─── RECORDS SUPPLIED

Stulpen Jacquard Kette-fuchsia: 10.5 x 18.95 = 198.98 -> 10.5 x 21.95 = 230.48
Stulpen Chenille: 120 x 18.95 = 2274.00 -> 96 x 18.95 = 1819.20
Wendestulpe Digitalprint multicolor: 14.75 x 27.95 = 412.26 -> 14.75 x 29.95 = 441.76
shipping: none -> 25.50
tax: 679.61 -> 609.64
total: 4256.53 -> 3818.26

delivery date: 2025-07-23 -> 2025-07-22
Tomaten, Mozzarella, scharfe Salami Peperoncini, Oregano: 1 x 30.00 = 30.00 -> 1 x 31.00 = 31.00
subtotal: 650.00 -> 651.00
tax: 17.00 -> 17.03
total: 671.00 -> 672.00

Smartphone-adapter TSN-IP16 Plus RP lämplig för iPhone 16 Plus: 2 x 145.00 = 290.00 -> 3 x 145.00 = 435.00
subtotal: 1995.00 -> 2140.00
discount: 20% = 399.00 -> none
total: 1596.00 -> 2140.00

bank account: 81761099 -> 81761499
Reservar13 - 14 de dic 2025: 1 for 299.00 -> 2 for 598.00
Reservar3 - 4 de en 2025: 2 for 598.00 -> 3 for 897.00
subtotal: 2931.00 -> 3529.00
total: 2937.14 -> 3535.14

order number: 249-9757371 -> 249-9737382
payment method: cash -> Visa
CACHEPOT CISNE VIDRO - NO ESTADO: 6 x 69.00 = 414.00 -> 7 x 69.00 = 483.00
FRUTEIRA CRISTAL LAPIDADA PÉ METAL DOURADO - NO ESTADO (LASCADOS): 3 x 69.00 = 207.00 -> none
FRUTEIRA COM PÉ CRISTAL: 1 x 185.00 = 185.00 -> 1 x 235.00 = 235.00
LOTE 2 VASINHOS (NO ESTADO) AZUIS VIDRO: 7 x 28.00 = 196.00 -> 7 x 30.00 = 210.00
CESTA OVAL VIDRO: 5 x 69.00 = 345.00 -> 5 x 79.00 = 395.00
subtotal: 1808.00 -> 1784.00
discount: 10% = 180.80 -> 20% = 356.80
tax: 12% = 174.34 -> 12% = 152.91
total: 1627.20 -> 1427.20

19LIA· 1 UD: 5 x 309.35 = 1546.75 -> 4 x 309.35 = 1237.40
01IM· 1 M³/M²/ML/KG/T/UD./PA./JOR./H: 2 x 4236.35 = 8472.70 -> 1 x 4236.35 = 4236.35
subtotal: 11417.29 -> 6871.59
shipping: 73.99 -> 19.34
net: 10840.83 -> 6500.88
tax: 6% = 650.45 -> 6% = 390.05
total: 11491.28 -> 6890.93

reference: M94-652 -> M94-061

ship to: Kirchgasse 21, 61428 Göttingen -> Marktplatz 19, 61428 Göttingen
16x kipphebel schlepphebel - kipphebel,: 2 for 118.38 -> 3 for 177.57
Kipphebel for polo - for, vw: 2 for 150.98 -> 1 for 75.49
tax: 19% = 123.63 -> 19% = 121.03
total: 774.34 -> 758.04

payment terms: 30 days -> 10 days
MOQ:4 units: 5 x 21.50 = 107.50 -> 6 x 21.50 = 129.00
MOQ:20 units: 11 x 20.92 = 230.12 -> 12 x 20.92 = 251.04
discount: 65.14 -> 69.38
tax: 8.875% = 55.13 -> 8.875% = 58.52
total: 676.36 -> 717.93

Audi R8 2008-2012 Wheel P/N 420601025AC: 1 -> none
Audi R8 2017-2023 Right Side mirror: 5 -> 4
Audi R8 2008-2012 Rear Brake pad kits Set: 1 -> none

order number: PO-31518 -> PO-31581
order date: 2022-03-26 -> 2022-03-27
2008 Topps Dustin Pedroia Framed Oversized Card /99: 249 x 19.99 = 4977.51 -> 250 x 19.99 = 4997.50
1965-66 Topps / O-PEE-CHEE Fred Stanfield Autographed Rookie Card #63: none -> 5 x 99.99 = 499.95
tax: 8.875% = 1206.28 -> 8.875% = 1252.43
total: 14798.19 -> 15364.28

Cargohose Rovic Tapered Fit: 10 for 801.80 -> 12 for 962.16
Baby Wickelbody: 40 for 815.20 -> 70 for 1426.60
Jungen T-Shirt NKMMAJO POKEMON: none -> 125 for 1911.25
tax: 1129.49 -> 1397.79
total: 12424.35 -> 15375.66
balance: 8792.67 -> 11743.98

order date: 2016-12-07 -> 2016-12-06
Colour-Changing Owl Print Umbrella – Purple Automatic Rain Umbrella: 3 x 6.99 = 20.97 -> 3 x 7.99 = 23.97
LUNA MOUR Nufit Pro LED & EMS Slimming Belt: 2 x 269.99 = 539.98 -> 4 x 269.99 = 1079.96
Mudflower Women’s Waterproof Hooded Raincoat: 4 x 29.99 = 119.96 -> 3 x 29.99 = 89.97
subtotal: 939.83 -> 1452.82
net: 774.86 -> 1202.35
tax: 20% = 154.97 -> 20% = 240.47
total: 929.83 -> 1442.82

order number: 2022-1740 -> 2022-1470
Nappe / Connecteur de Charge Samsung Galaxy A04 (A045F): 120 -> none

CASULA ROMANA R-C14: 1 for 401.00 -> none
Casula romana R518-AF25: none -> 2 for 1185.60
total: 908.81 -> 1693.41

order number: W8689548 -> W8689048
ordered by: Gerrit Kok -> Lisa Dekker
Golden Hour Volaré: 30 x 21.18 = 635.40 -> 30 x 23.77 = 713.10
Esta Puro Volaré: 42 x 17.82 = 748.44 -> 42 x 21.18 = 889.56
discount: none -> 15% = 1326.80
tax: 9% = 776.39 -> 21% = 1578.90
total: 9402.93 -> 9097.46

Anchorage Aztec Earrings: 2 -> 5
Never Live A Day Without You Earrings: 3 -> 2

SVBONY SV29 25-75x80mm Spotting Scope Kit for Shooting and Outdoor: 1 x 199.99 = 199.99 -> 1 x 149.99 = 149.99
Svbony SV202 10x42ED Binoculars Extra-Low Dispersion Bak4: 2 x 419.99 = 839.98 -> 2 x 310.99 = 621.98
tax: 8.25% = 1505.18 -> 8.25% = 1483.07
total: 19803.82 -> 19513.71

──────

• **EXERCISE PROMPT**:
Set down the data exactly.

• **ANSWER SECTION**:
Stulpen Jacquard Kette-fuchsia: 10.5 x 18.95 = 198.98 -> 10.5 x 21.95 = 230.48
Stulpen Chenille: 120 x 18.95 = 2274.00 -> 96 x 18.95 = 1819.20
Wendestulpe Digitalprint multicolor: 14.75 x 27.95 = 412.26 -> 14.75 x 29.95 = 441.76
shipping: none -> 25.50
tax: 679.61 -> 609.64
total: 4256.53 -> 3818.26

delivery date: 2025-07-23 -> 2025-07-22
Tomaten, Mozzarella, scharfe Salami Peperoncini, Oregano: 1 x 30.00 = 30.00 -> 1 x 31.00 = 31.00
subtotal: 650.00 -> 651.00
tax: 17.00 -> 17.03
total: 671.00 -> 672.00

Smartphone-adapter TSN-IP16 Plus RP lämplig för iPhone 16 Plus: 2 x 145.00 = 290.00 -> 3 x 145.00 = 435.00
subtotal: 1995.00 -> 2140.00
discount: 20% = 399.00 -> none
total: 1596.00 -> 2140.00

bank account: 81761099 -> 81761499
Reservar13 - 14 de dic 2025: 1 for 299.00 -> 2 for 598.00
Reservar3 - 4 de en 2025: 2 for 598.00 -> 3 for 897.00
subtotal: 2931.00 -> 3529.00
total: 2937.14 -> 3535.14

order number: 249-9757371 -> 249-9737382
payment method: cash -> Visa
CACHEPOT CISNE VIDRO - NO ESTADO: 6 x 69.00 = 414.00 -> 7 x 69.00 = 483.00
FRUTEIRA CRISTAL LAPIDADA PÉ METAL DOURADO - NO ESTADO (LASCADOS): 3 x 69.00 = 207.00 -> none
FRUTEIRA COM PÉ CRISTAL: 1 x 185.00 = 185.00 -> 1 x 235.00 = 235.00
LOTE 2 VASINHOS (NO ESTADO) AZUIS VIDRO: 7 x 28.00 = 196.00 -> 7 x 30.00 = 210.00
CESTA OVAL VIDRO: 5 x 69.00 = 345.00 -> 5 x 79.00 = 395.00
subtotal: 1808.00 -> 1784.00
discount: 10% = 180.80 -> 20% = 356.80
tax: 12% = 174.34 -> 12% = 152.91
total: 1627.20 -> 1427.20

19LIA· 1 UD: 5 x 309.35 = 1546.75 -> 4 x 309.35 = 1237.40
01IM· 1 M³/M²/ML/KG/T/UD./PA./JOR./H: 2 x 4236.35 = 8472.70 -> 1 x 4236.35 = 4236.35
subtotal: 11417.29 -> 6871.59
shipping: 73.99 -> 19.34
net: 10840.83 -> 6500.88
tax: 6% = 650.45 -> 6% = 390.05
total: 11491.28 -> 6890.93

reference: M94-652 -> M94-061

ship to: Kirchgasse 21, 61428 Göttingen -> Marktplatz 19, 61428 Göttingen
16x kipphebel schlepphebel - kipphebel,: 2 for 118.38 -> 3 for 177.57
Kipphebel for polo - for, vw: 2 for 150.98 -> 1 for 75.49
tax: 19% = 123.63 -> 19% = 121.03
total: 774.34 -> 758.04

payment terms: 30 days -> 10 days
MOQ:4 units: 5 x 21.50 = 107.50 -> 6 x 21.50 = 129.00
MOQ:20 units: 11 x 20.92 = 230.12 -> 12 x 20.92 = 251.04
discount: 65.14 -> 69.38
tax: 8.875% = 55.13 -> 8.875% = 58.52
total: 676.36 -> 717.93

Audi R8 2008-2012 Wheel P/N 420601025AC: 1 -> none
Audi R8 2017-2023 Right Side mirror: 5 -> 4
Audi R8 2008-2012 Rear Brake pad kits Set: 1 -> none

order number: PO-31518 -> PO-31581
order date: 2022-03-26 -> 2022-03-27
2008 Topps Dustin Pedroia Framed Oversized Card /99: 249 x 19.99 = 4977.51 -> 250 x 19.99 = 4997.50
1965-66 Topps / O-PEE-CHEE Fred Stanfield Autographed Rookie Card #63: none -> 5 x 99.99 = 499.95
tax: 8.875% = 1206.28 -> 8.875% = 1252.43
total: 14798.19 -> 15364.28

Cargohose Rovic Tapered Fit: 10 for 801.80 -> 12 for 962.16
Baby Wickelbody: 40 for 815.20 -> 70 for 1426.60
Jungen T-Shirt NKMMAJO POKEMON: none -> 125 for 1911.25
tax: 1129.49 -> 1397.79
total: 12424.35 -> 15375.66
balance: 8792.67 -> 11743.98

order date: 2016-12-07 -> 2016-12-06
Colour-Changing Owl Print Umbrella – Purple Automatic Rain Umbrella: 3 x 6.99 = 20.97 -> 3 x 7.99 = 23.97
LUNA MOUR Nufit Pro LED & EMS Slimming Belt: 2 x 269.99 = 539.98 -> 4 x 269.99 = 1079.96
Mudflower Women’s Waterproof Hooded Raincoat: 4 x 29.99 = 119.96 -> 3 x 29.99 = 89.97
subtotal: 939.83 -> 1452.82
net: 774.86 -> 1202.35
tax: 20% = 154.97 -> 20% = 240.47
total: 929.83 -> 1442.82

order number: 2022-1740 -> 2022-1470
Nappe / Connecteur de Charge Samsung Galaxy A04 (A045F): 120 -> none

CASULA ROMANA R-C14: 1 for 401.00 -> none
Casula romana R518-AF25: none -> 2 for 1185.60
total: 908.81 -> 1693.41

order number: W8689548 -> W8689048
ordered by: Gerrit Kok -> Lisa Dekker
Golden Hour Volaré: 30 x 21.18 = 635.40 -> 30 x 23.77 = 713.10
Esta Puro Volaré: 42 x 17.82 = 748.44 -> 42 x 21.18 = 889.56
discount: none -> 15% = 1326.80
tax: 9% = 776.39 -> 21% = 1578.90
total: 9402.93 -> 9097.46

Anchorage Aztec Earrings: 2 -> 5
Never Live A Day Without You Earrings: 3 -> 2

SVBONY SV29 25-75x80mm Spotting Scope Kit for Shooting and Outdoor: 1 x 199.99 = 199.99 -> 1 x 149.99 = 149.99
Svbony SV202 10x42ED Binoculars Extra-Low Dispersion Bak4: 2 x 419.99 = 839.98 -> 2 x 310.99 = 621.98
tax: 8.25% = 1505.18 -> 8.25% = 1483.07
total: 19803.82 -> 19513.71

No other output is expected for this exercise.